第2話 tamori

眼下に広がる街の建物や道は石造りでそれでいて怪しげな雰囲気の植物と溶け合う様に調和している。



道行く人々は魔族か獣人、ゴーレムなどで構成されており感情もない様子でゆっくり歩いている。


そしてその頭上には青い文字でそれぞれの名前が表示されている。


この青い文字の名前のキャラクター達はNPCであり、人の操作するキャラクターではない。


時折、スピーディに走って過ぎ去っていく白い文字の名前のついているものが人の操作するキャラクターだ。



昔はそんなキャラ達が大勢走り回っていたが今はまばらにポツポツいる程度だ。



当然ショウの操る険しい表情の赤い目のキャラクターの頭上にもtamoriという白い文字が表示されている。



ショウ「人すくな。。」



ショウ「。。。よくこのデミューズ北部の北門で待ち合わせしたなぁ。。」



ショウはかつての仲間たちと楽しそうに走り回っていた頃を思い出していた。



寂しさからか自然と独り言も溢れる。



ショウ「uruさん、actorさん、lespさん、、、ギルドリンクはいつも一杯で賑わっていたなぁ。。」






40人ほどいたギルドリンクの仲間達の記憶が一層寂しさを誘った。



ショウ「街の外も見てみるか」



そうつぶやくとショウ(tamor)はデミューズ北部北門へ向かった。



デミューズというのはこのゲームの中の国のひとつで冒険者tamoriの故郷という設定だ。



他にも以下のような国がゲーム内に存在する。



ヒュムリア 人間とエルフとドワーフの国



ウィザーズ 精霊と魔法使いとケットシーの国




ここ、デミューズでは北部、中央部、魔工房、南部がありこの北部の北門から遠出するのが色々と便が良かった。




石畳と10メートルはあろうかという高い石壁で囲まれた長方形の空間に重厚な扉が三つ開け放たれている。



扉にはそれぞれ門番のNPCが2人左右に配置されている。



ここでは、名前に同じ色の下線が入った幾人かのプレイヤーが待ち合わせをしているのか立ち話をしていたり寝転んだり合成スキルを磨いたりと時間を潰していた。



その光景を見て、またなんとも言えない哀愁の念が込み上げてくる。



ショウ(tamori)はそんなプレイヤー達を横目にその身長の3倍はあろうかという門から表に出た。



街の外は怪しい雰囲気を持つ植物がまばらに生えた草原で林もいくつか見える。



遠くには大きな崖を望みそこにある滝から一本の川が流れていた。



聞き覚えのあるBGMにそこかしこにいるレベルの低い小さな角の生えたウサギの様なモンスター。



何もかもがあの頃のまんまであった。



ショウ「ちょっと散歩でもしてログアウトするか。。」



そう言うとどこからともなく笛を取り出しピイイー!とならした。



すると、これとどこからともなく現れた2メートルほどの小さな移動用のラプタルと言うドラゴンに跨またがり走り出した。



軽快なBGMに変わったがショウの心には何かポッカリ穴があいた様だった。



しばらく散策した後、することもなく



ショウ「やっぱこんなもんだよな。。」



とドラゴンから降りて「テレポト!」と言うと魔法詠唱のポーズを取り、足元に現れた魔法陣から光に照らされながらてゴォォ!という音と共に出現した黒い転送魔法の玉に吸い込まれて行った。

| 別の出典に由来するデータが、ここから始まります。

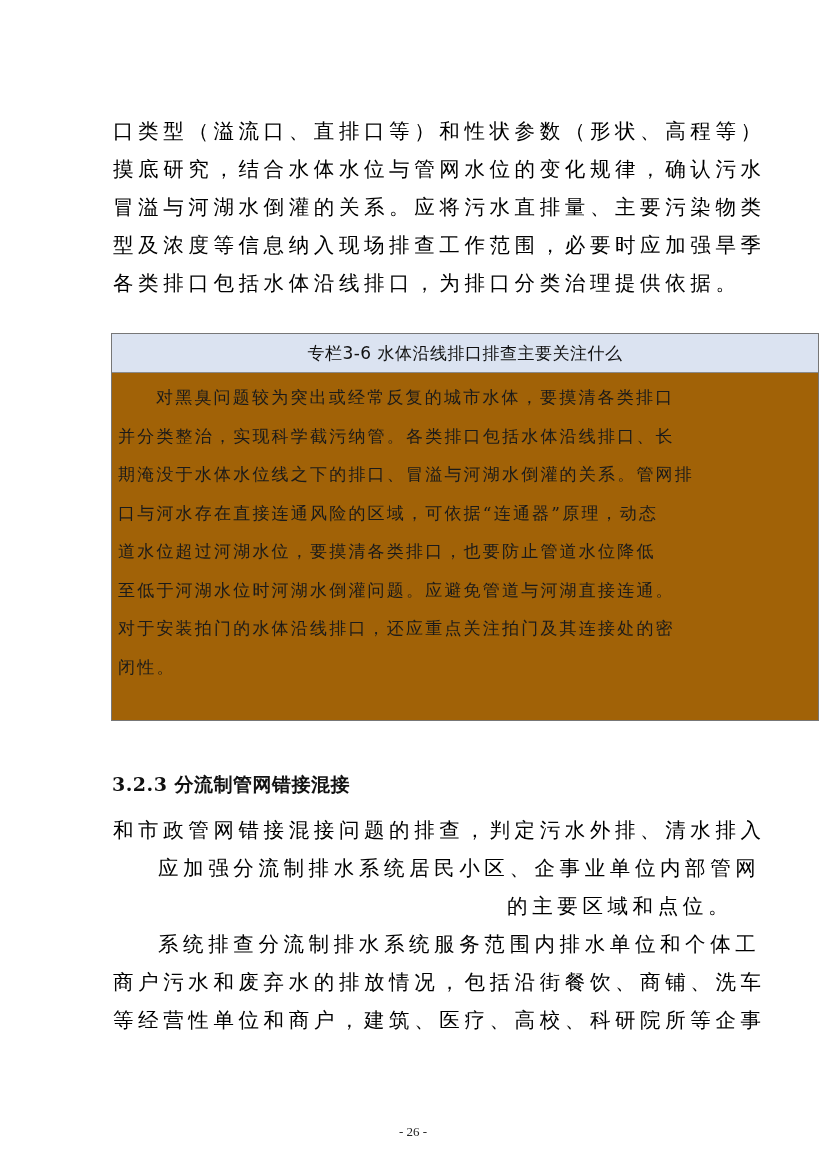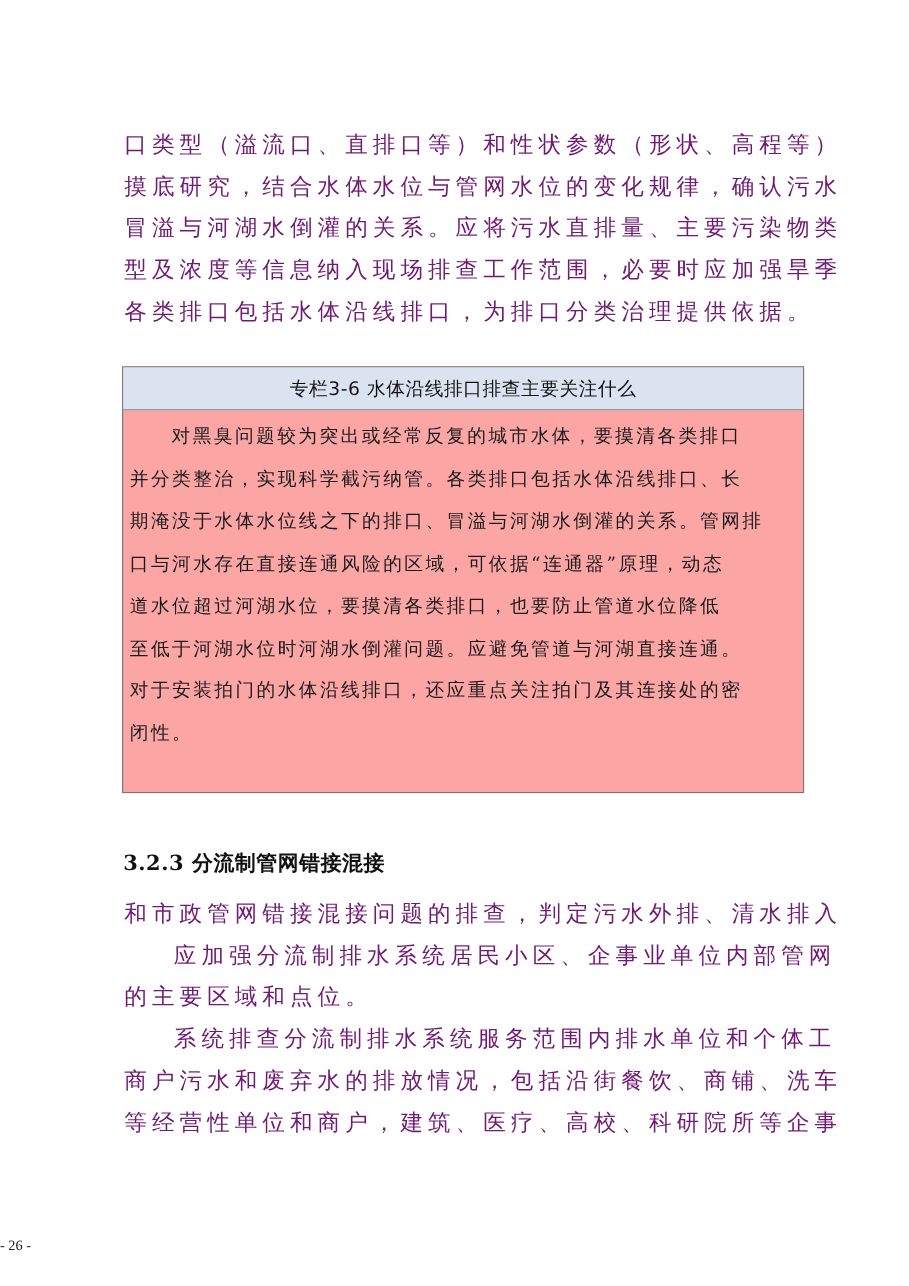--- a/index.html
+++ b/index.html
@@ -1,31 +1,32 @@
 <!DOCTYPE html>
 <html><head>
   <meta charset="utf-8">
   <style>
     html, body { margin: 0; padding: 0; background: #ffffff; }
     body { width: 826px; height: 1169px; position: relative; overflow: hidden; }
     .page { position: absolute; left: 0; top: 0; width: 826px; height: 1169px; background: #fff; }
     .para {
       position: absolute; left: 113px; width: 620px;
       font-family: "DejaVu Serif", "Liberation Serif", serif;
-      font-size: 20.5px; color: #701a75;
+      font-size: 20.5px; color: #000000;
       letter-spacing: 4.6px;
       line-height: 38px;
       margin: 0;
+      text-align: right;
     }
     .para .line { display: block; white-space: nowrap; }
     #p1 { top: 112px; }
 
     .box {
-      position: absolute; left: 111px; top: 333px; width: 620px; height: 388px;
-      border: 1px solid #777; box-sizing: border-box; background: #fca5a5;
+      position: absolute; left: 111px; top: 333px; width: 708px; height: 388px;
+      border: 1px solid #777; box-sizing: border-box; background: #a16207;
     }
     .box-header {
       height: 38px; background: #dbe3f1; border-bottom: 1px solid #8a8a8a;
       display: flex; align-items: center; justify-content: center;
       font-family: "DejaVu Sans", "Liberation Sans", sans-serif;
       font-size: 17px; color: #111; letter-spacing: 0.5px;
     }
     .box-body {
       padding: 5px 6px 0 6px;
       font-family: "DejaVu Serif", "Liberation Serif", serif;
@@ -39,21 +40,21 @@
       position: absolute; left: 112px; top: 772px;
       font-family: "DejaVu Serif", "Liberation Serif", serif;
       font-weight: bold; font-size: 19px; color: #111; margin: 0;
       letter-spacing: 0.5px;
     }
     #p2 { top: 811px; }
     #p3 { top: 925px; }
     .indent-para { padding-left: 45px; }
 
     .page-number {
-      position: absolute; left: 0; width: 826px; top: 1124px; 
+      position: absolute; left: 0; width: 826px; top: 1124px; text-align: center;
       font-family: "Liberation Serif", "DejaVu Serif", serif;
       font-size: 13px; color: #222;
     }
   </style>
 </head>
 <body>
 
 <div class="page">
 
   <p class="para" id="p1">

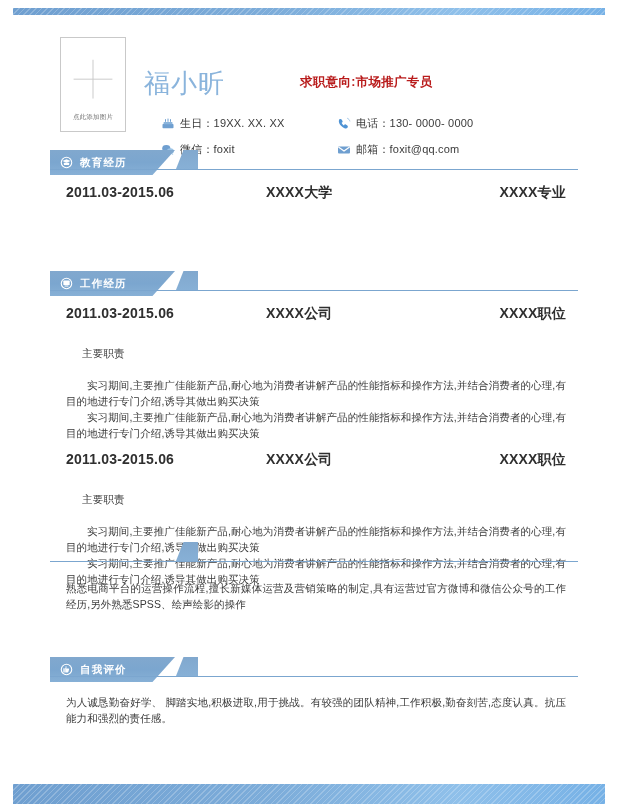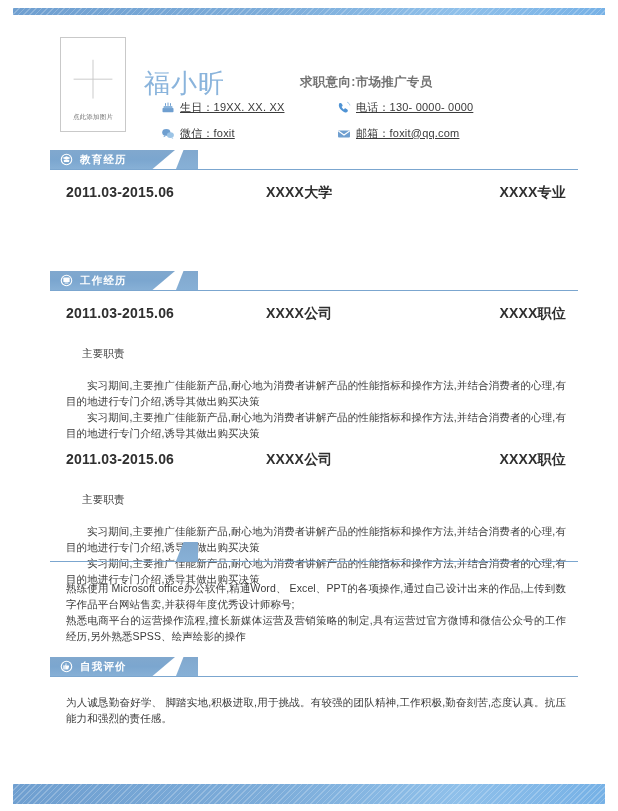--- a/index.html
+++ b/index.html
@@ -82,31 +82,30 @@
     color: #8ab4dc;
     font-weight: 400;
     letter-spacing: 1px;
     white-space: nowrap;
   }
   .objective {
     position: absolute;
     left: 300px;
     top: 42px;
     font-size: 12.5px;
-    color: #737373;
+    color: #b91c1c;
     font-weight: bold;
     letter-spacing: 0.3px;
     white-space: nowrap;
   }
   .contact-grid {
     position: absolute;
     left: 160px;
-    top: 62px;
+    top: 78px;
     width: 440px;
-    text-decoration: underline;
   }
   .contact-row {
     display: flex;
     height: 26px;
     align-items: center;
   }
   .contact-cell {
     display: flex;
     align-items: center;
     white-space: nowrap;
@@ -131,21 +130,21 @@
   .section-head {
     position: absolute;
     left: 50px;
     width: 528px;
     height: 22px;
   }
   .tab {
     position: absolute;
     left: 0;
     top: 0;
-    height: 19px;
+    height: 25px;
     width: 125px;
     background: linear-gradient(to bottom, #81a8ce 0%, #7ba6cf 50%, #87b0d6 100%);
     -webkit-clip-path: polygon(0 0, 100% 0, 82% 100%, 0 100%);
     clip-path: polygon(0 0, 100% 0, 82% 100%, 0 100%);
     display: flex;
     align-items: center;
   }
   .tab .sec-ico {
     width: 13px;
     height: 13px;
@@ -341,21 +340,20 @@
   <p class="para indent">实习期间,主要推广佳能新产品,耐心地为消费者讲解产品的性能指标和操作方法,并结合消费者的心理,有目的地进行专门介绍,诱导其做出购买决策</p>
   <p class="para indent">实习期间,主要推广佳能新产品,耐心地为消费者讲解产品的性能指标和操作方法,并结合消费者的心理,有目的地进行专门介绍,诱导其做出购买决策</p>
 </div>
 
 <div class="section-head" style="top:542px">
   <div class="notch"></div>
   <div class="rule"></div>
 </div>
 
 <div class="content" style="top:580px">
-  <p class="para">熟练使用 Microsoft office办公软件,精通Word、 Excel、PPT的各项操作,通过自己设计出来的作品,上传到数字作品平台网站售卖,并获得年度优秀设计师称号;</p>
   <p class="para">熟悉电商平台的运营操作流程,擅长新媒体运营及营销策略的制定,具有运营过官方微博和微信公众号的工作经历,另外熟悉SPSS、绘声绘影的操作</p>
 </div>
 
 <div class="section-head" style="top:657px">
   <div class="tab">
     <svg class="sec-ico" viewBox="0 0 14 14">
       <circle cx="7" cy="7" r="6.2" fill="#ffffff"></circle>
       <circle cx="7" cy="7" r="5" fill="#7ba6cf"></circle>
       <path d="M6.2 3.3c.9 0 .9 1 .7 1.8l-.2.8h2.2c.6 0 1 .5.85 1.05l-.7 2.6c-.1.45-.5.75-.95.75H5.6V5.9c0-.6.6-.9.6-1.6 0-.5-.3-1 0-1z" fill="#ffffff"></path>
       <rect x="3.6" y="5.7" width="1.5" height="4.6" rx="0.4" fill="#ffffff"></rect>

一旦目の前が暗くなり、気付けばまたエッグハウスへと戻っていた。



タマリン「オポオポー!ご主人様お帰りオポー!」そしてまたクルクル回る。。



ショウ「タマリン、メニュー」



ショウがそう言うとコンソール画面が開いた。



ショウ「あれ?」



コンソールの中にあるはずの『ログアウト』が『現実世界に出る』に変わっている。



ショウ「これ、ログアウト。。だよな。。?」



恐る恐る『現実世界に出る』を選択しショウはログアウトを試みた。



するといつもの様にキャラクター選択画面へ戻り普通にログアウト出来た。



はずだった。



そしてショウの人生はそこから夢にも思わない方向に進み始めた。